> [Dataset]:

************

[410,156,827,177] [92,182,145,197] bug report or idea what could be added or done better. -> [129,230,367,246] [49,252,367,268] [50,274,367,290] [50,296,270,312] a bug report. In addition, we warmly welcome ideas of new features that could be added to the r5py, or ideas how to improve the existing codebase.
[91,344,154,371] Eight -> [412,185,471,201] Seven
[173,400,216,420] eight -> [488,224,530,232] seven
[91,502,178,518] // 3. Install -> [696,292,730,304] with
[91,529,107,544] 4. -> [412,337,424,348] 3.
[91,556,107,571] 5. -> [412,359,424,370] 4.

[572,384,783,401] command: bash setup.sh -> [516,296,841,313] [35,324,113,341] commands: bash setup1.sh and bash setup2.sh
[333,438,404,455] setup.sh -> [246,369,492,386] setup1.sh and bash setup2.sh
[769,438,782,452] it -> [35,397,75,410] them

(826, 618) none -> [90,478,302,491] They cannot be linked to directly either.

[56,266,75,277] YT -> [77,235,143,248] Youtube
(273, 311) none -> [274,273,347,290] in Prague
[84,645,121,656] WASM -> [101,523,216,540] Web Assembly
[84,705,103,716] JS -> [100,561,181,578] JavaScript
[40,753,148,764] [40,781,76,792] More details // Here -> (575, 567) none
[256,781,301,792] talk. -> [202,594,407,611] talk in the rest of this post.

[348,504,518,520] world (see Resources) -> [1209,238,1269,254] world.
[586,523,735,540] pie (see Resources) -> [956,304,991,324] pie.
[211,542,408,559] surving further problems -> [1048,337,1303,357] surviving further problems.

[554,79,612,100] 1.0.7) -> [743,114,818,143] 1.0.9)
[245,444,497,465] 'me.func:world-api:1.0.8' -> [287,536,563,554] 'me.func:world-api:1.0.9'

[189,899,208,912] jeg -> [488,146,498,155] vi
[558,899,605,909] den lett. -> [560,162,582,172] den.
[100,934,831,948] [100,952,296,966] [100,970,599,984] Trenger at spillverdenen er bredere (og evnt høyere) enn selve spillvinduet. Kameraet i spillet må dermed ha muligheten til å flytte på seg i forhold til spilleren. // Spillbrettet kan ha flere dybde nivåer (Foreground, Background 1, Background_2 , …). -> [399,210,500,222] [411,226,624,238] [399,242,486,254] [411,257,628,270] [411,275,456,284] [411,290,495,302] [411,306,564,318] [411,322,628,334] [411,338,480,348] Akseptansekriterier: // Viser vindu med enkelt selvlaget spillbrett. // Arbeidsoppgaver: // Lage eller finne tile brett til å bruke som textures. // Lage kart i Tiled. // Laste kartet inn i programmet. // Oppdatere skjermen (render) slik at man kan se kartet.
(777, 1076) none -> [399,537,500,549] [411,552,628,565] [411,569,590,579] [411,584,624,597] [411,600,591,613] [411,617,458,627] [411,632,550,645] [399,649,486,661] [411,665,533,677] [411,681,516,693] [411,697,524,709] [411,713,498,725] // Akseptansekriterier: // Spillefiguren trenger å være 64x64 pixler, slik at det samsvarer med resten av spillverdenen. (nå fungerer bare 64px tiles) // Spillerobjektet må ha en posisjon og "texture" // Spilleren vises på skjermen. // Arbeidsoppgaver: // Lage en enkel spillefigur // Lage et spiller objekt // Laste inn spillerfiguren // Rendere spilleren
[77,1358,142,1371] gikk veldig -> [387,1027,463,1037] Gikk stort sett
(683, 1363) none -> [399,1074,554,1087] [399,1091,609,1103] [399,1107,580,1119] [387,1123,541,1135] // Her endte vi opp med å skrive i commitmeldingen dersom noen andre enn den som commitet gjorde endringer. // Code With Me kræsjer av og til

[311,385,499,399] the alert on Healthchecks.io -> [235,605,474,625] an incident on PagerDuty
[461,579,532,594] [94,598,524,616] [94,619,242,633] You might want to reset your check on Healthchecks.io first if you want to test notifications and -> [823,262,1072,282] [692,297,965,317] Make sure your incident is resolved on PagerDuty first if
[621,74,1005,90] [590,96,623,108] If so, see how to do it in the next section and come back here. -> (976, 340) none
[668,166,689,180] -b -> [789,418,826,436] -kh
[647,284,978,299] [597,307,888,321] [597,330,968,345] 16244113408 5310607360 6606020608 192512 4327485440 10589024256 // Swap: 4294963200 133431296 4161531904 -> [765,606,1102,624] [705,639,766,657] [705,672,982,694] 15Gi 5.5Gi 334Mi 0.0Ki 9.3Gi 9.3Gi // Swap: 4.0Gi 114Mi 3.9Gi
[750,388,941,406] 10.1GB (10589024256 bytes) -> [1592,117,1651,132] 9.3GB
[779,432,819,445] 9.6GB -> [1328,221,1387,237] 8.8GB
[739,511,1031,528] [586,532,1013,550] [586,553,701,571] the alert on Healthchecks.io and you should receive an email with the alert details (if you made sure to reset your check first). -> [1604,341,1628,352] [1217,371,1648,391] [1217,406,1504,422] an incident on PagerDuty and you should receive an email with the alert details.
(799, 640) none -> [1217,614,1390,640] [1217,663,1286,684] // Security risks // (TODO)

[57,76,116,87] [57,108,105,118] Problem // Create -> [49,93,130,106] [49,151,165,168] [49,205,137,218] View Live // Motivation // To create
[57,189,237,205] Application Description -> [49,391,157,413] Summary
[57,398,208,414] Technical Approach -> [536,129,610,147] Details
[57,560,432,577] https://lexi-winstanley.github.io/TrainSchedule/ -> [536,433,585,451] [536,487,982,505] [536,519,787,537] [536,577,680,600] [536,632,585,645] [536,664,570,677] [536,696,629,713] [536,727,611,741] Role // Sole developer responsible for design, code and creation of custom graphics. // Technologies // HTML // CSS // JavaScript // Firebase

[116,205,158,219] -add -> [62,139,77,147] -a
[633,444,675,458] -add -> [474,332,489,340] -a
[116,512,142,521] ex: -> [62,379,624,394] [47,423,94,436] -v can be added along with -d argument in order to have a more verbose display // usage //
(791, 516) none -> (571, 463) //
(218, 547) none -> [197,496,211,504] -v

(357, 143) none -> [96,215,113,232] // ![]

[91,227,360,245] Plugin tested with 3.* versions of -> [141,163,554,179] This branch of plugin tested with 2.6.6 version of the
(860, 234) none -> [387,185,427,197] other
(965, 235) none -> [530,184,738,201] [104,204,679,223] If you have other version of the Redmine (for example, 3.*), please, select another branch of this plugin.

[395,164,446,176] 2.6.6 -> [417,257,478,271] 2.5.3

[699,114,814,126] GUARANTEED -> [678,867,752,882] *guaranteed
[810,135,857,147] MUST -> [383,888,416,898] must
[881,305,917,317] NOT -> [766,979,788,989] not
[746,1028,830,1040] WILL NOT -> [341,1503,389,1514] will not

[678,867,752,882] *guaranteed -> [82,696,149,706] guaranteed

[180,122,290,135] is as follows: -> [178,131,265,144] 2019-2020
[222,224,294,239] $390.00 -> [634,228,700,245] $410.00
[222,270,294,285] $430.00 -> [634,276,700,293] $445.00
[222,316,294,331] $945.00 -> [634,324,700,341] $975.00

************

> [Action item]: The lines to return are those holding the string "sure" anywhere in the listing above.

> [Worked solution]:
[461,579,532,594] [94,598,524,616] [94,619,242,633] You might want to reset your check on Healthchecks.io first if you want to test notifications and -> [823,262,1072,282] [692,297,965,317] Make sure your incident is resolved on PagerDuty first if
[739,511,1031,528] [586,532,1013,550] [586,553,701,571] the alert on Healthchecks.io and you should receive an email with the alert details (if you made sure to reset your check first). -> [1604,341,1628,352] [1217,371,1648,391] [1217,406,1504,422] an incident on PagerDuty and you should receive an email with the alert details.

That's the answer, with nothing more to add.